Still fear came into the city gates very soon after that. It slipped in mysteriously just as the first practisers of the strange rites had come. A vague and curious blanket of apprehension settled visibly on every one, and made men afraid to look their fellows in the face. For once in their lives their garrulous tongues were stilled, and they sat waiting in silence. It was one of the most curious phenomena which has ever been seen—quite inexplicable save on the ground that certain processes of the human mind, which are common to us all, are sometimes induced in such powerful waves that none are capable of resisting them. The development of the drama was taking place as it were behind the scenes, yet understood by everybody. A million people in the capital waited obediently like hostages to learn their fate.
One morning it was reported that carts full of swords had passed in through the city gates with inscriptions boldly displayed on banners in blood-red characters. The city guards had not dared to interfere, the scattered crowd following the carts full of awe as though they were tumbrils bearing condemned men to the gallows.
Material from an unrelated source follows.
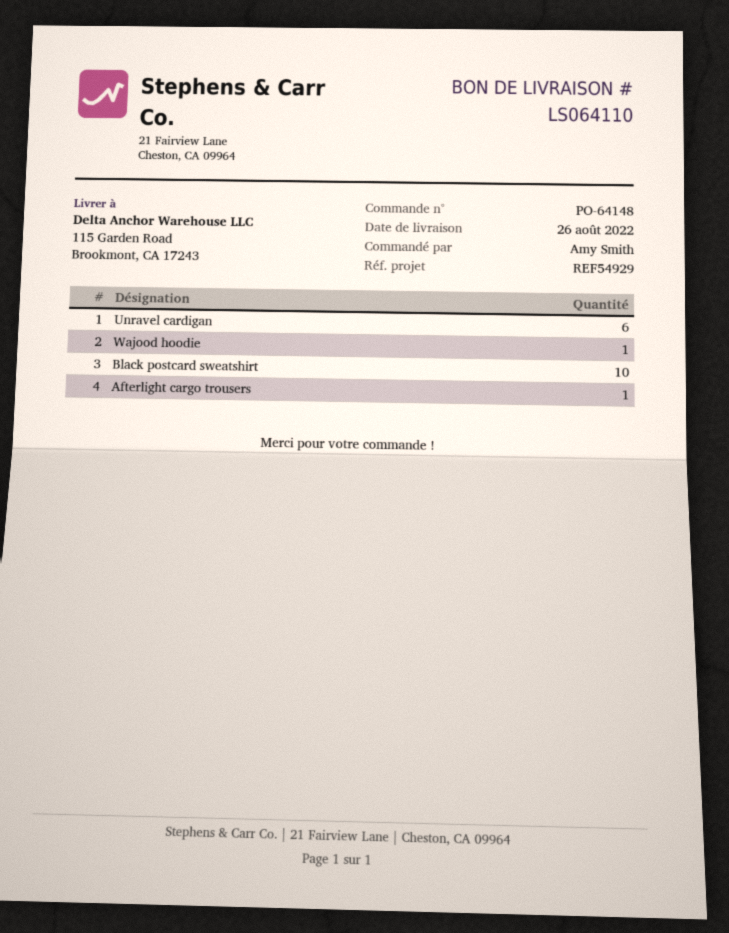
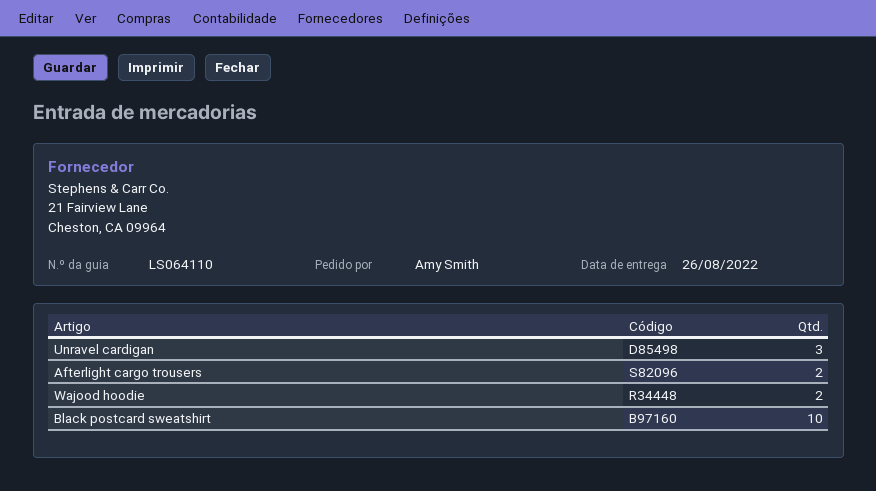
Unravel cardigan: 6 -> 3
Wajood hoodie: 1 -> 2
Afterlight cargo trousers: 1 -> 2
It was generally seen and noted how this curious convoy made its way to a big Temple, disappearing inside and giving no clue as to what was to follow.
The sight of those great stacks of swords redoubled all fears. But who was to do anything? There was the emperor and all his ministers inside the great Palace to govern the land; for the common people there was nothing to do but to tremble and submit.
Yet even these developments were distant and irrelevant compared with what Wang the Ninth saw going on around him. He was filled with surprise and suspicion. For his fellow-servants no longer wore anything foreign—they had carefully removed everything that might indicate that they were in foreign service. With his quick eyes he noticed not only what they did openly, but what they wished to conceal. Being wise beyond his years he said nothing but watched everybody and everything in the compound with the eyes of a hawk.